(STORED DATA begins)

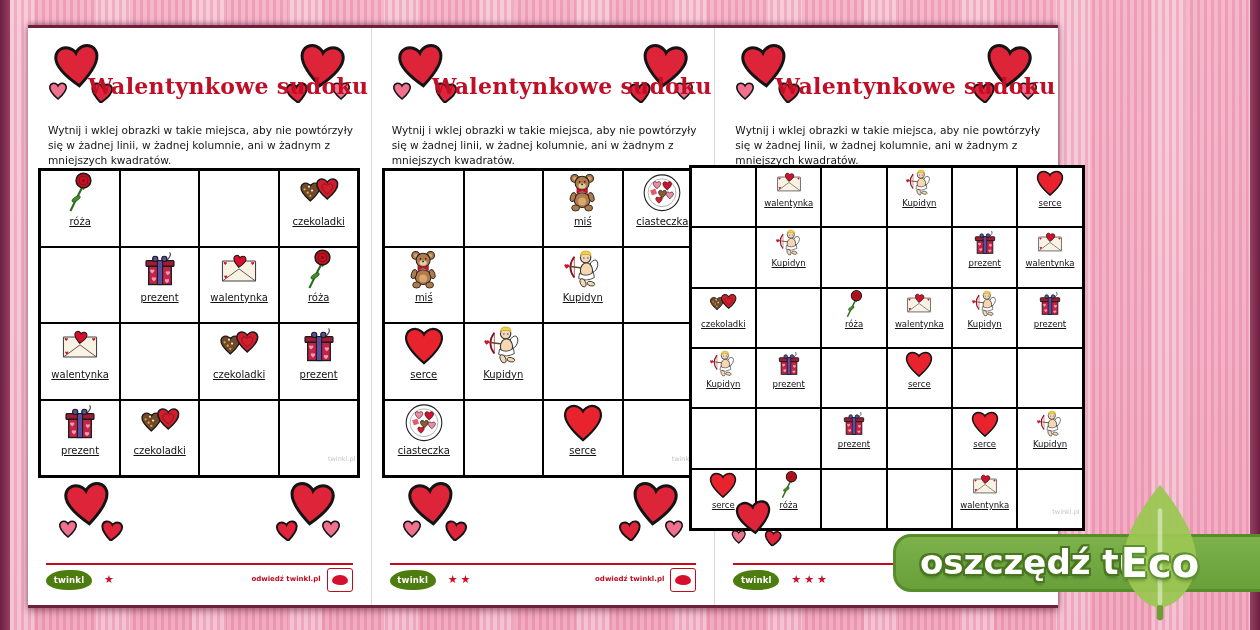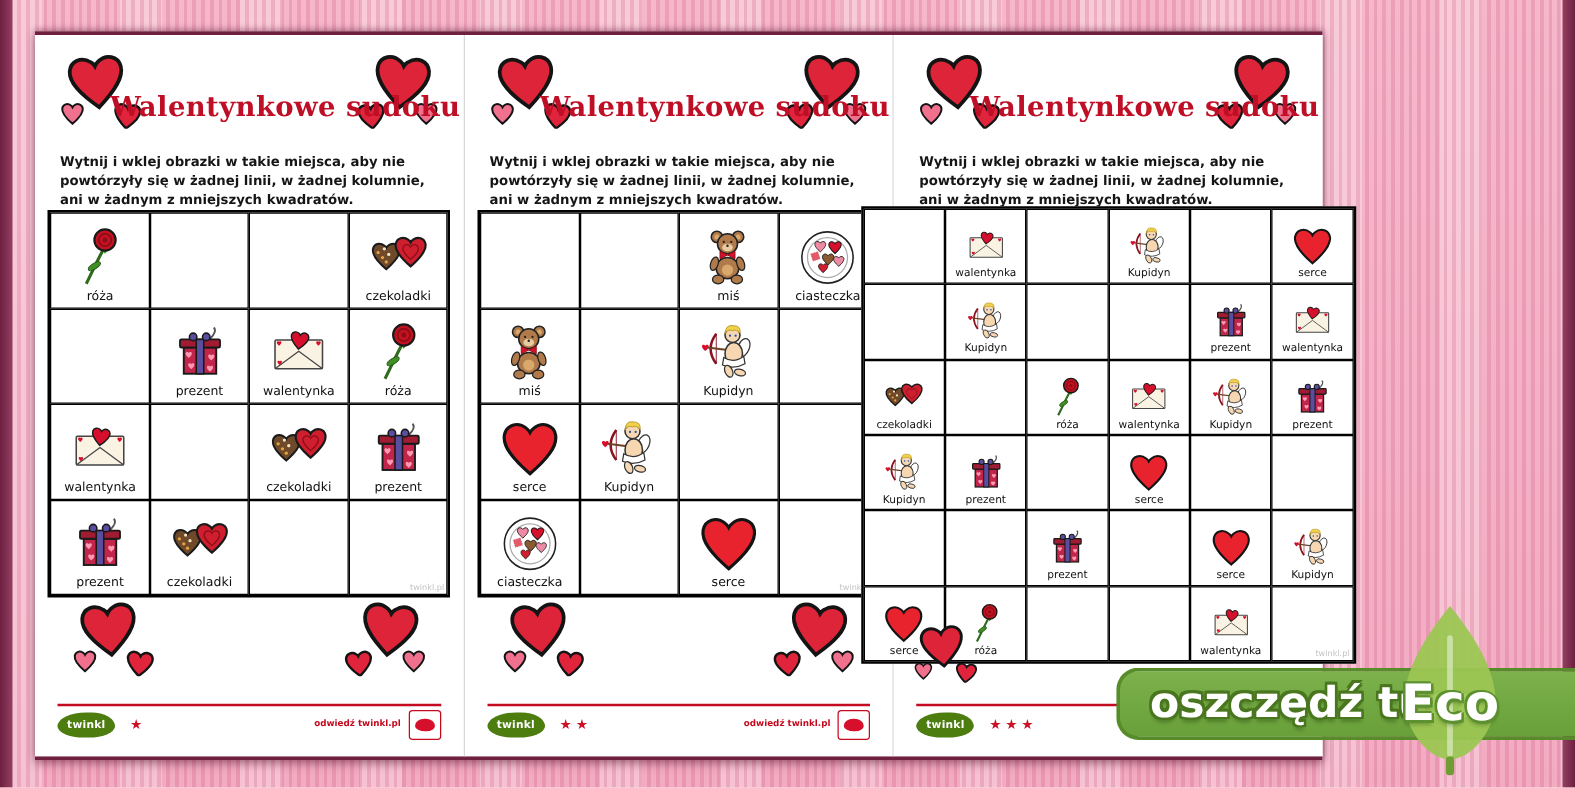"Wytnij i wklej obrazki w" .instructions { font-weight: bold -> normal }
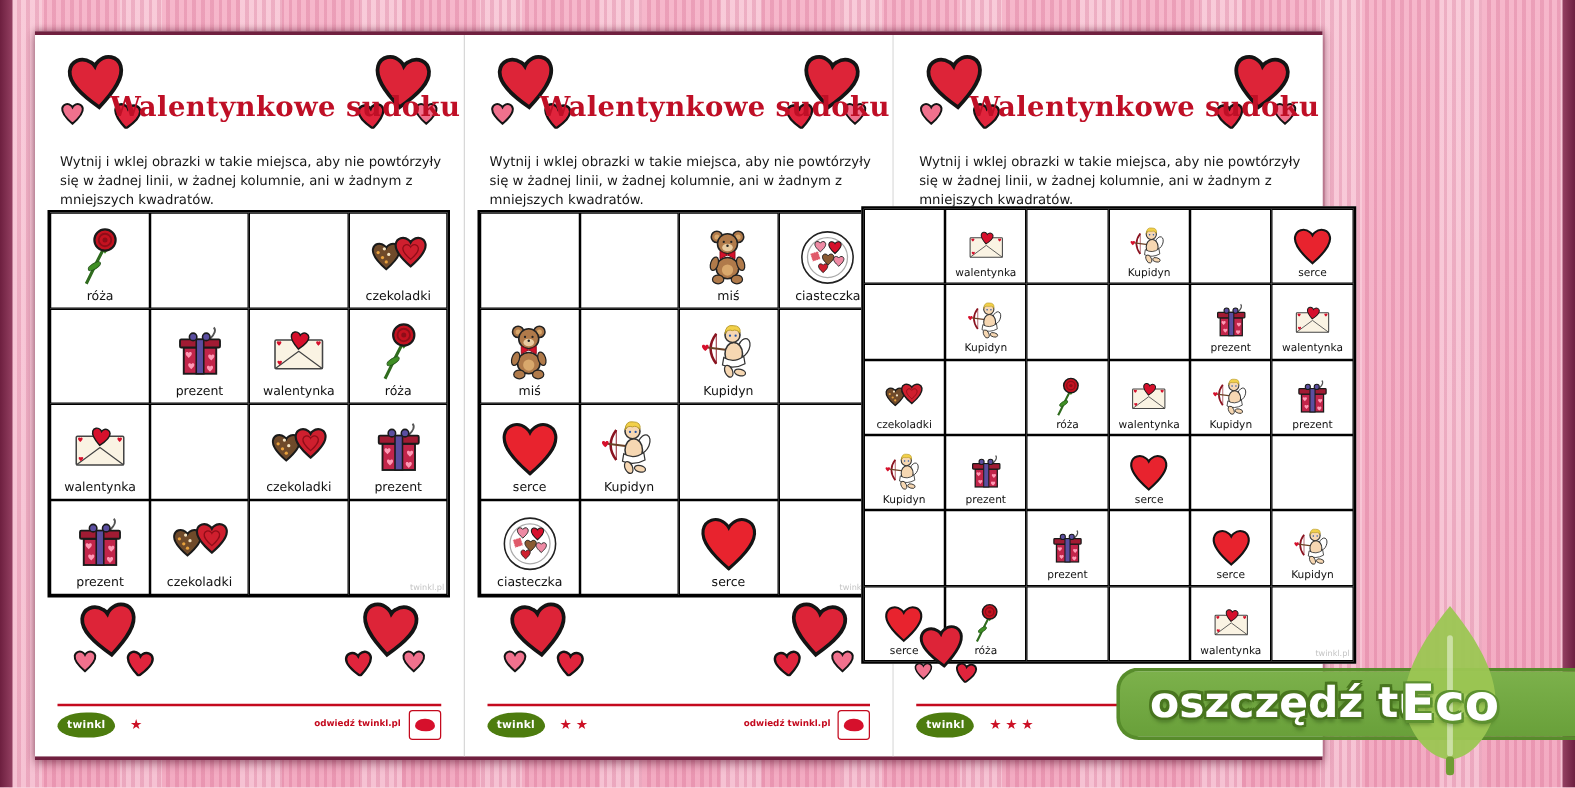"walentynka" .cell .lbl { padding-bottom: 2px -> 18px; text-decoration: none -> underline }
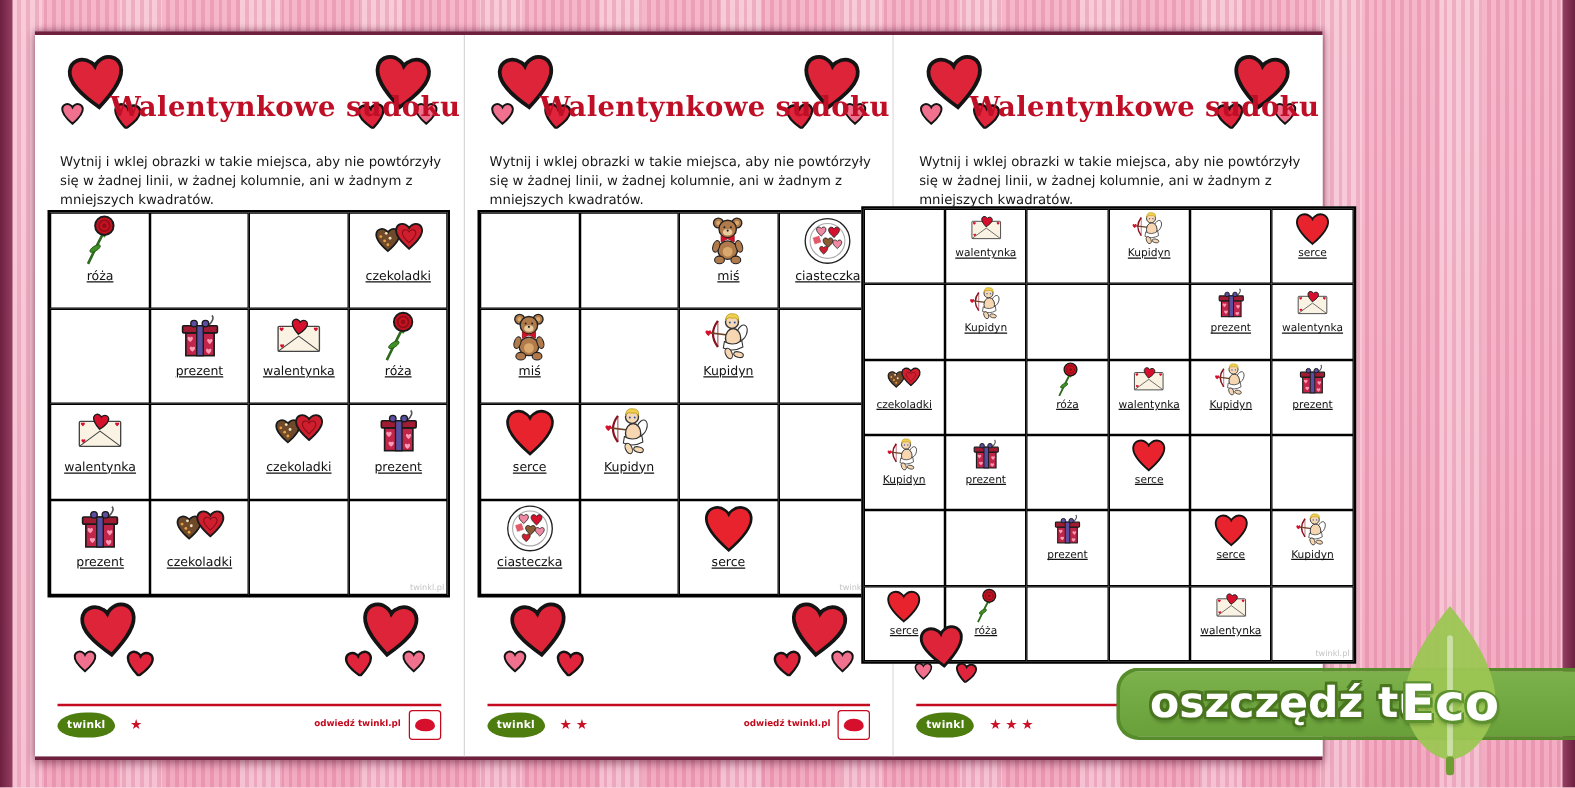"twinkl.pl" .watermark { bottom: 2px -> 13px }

(STORED DATA ends)
(STORED DATA begins)

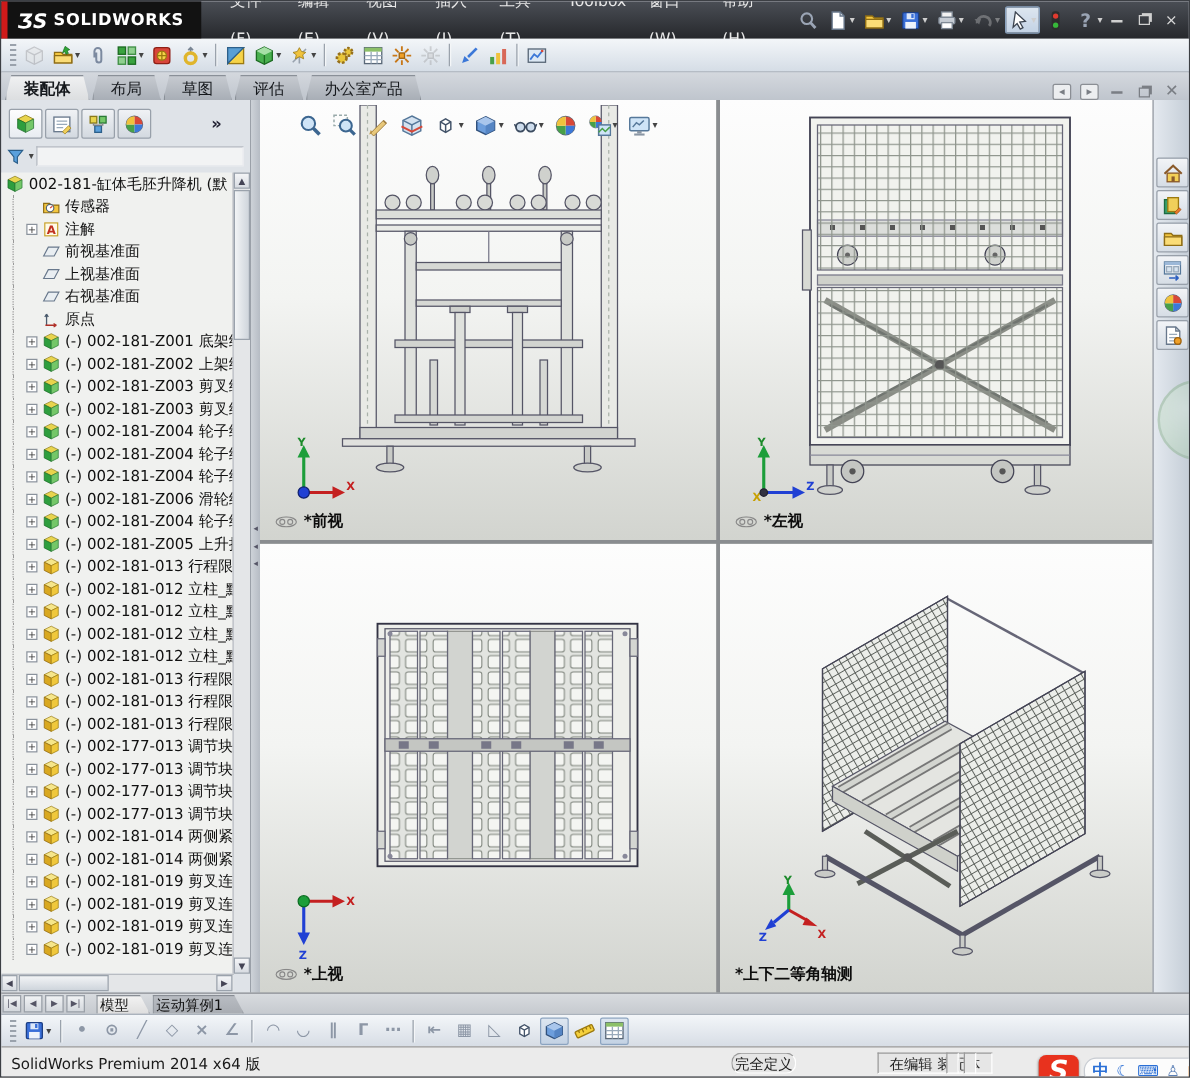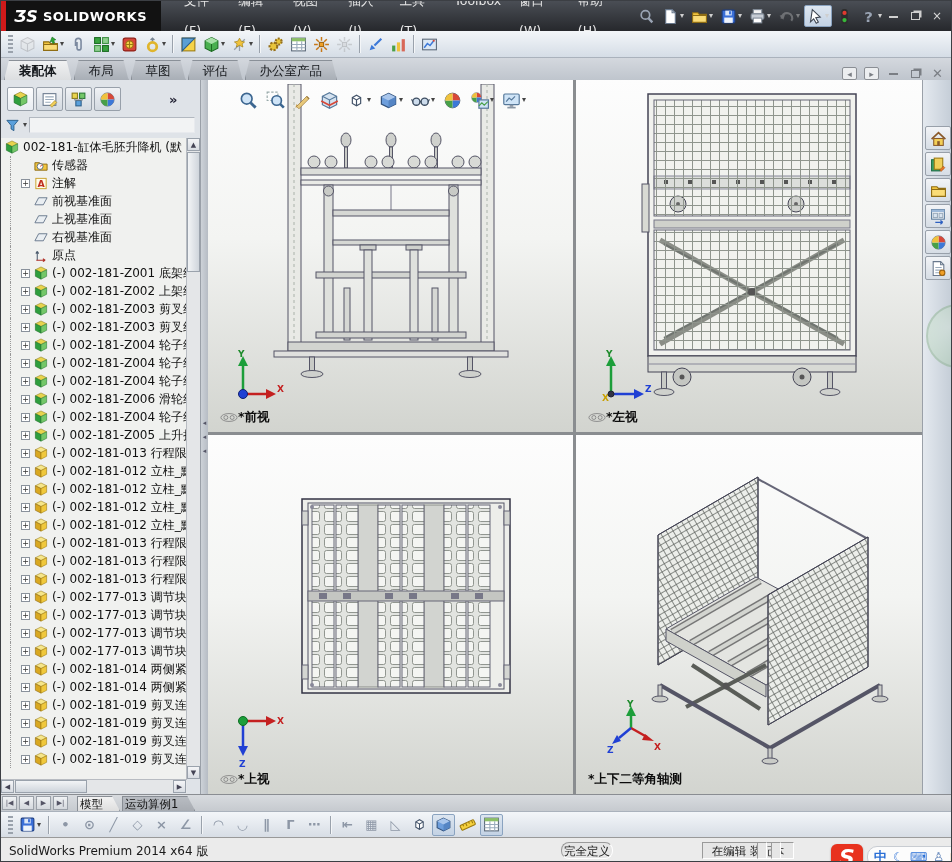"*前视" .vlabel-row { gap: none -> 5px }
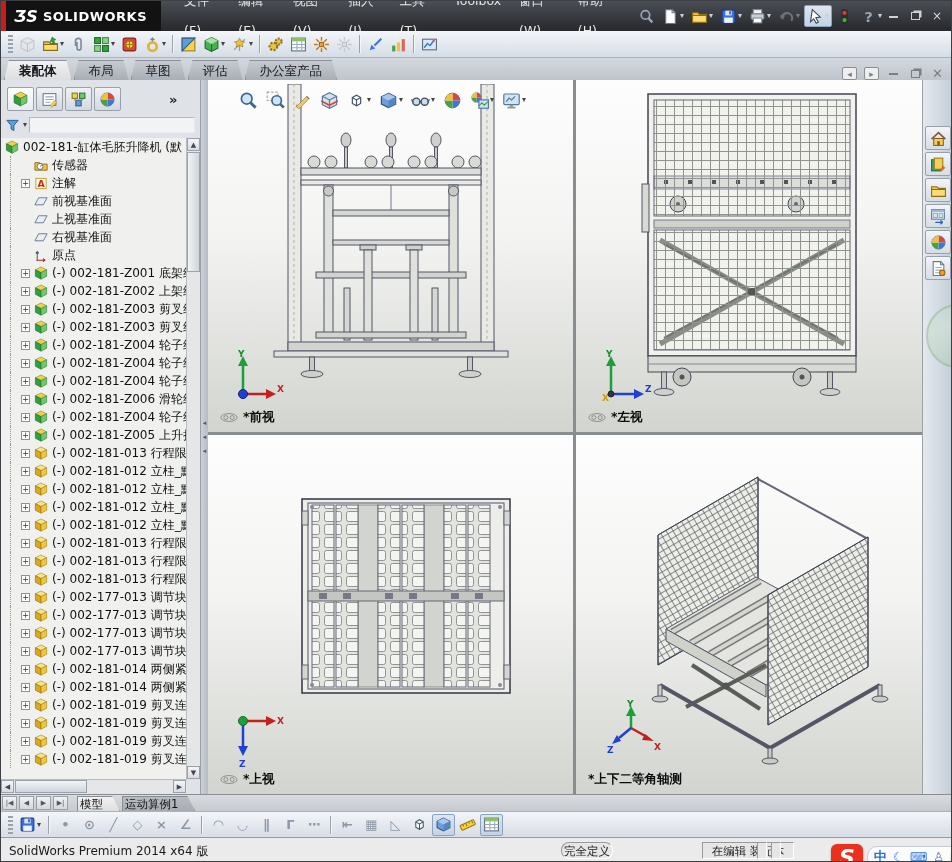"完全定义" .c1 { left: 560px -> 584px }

(STORED DATA ends)

- [WHAT YOU WILL DO]: Pictures in the entries do not go into the copy. Print only the lines starting at the one containing "gap: none ->" and ending at the one containing "left: 560px ->", exactly as they appear.

- [TASK OUTPUT]:
"*前视" .vlabel-row { gap: none -> 5px }
"完全定义" .c1 { left: 560px -> 584px }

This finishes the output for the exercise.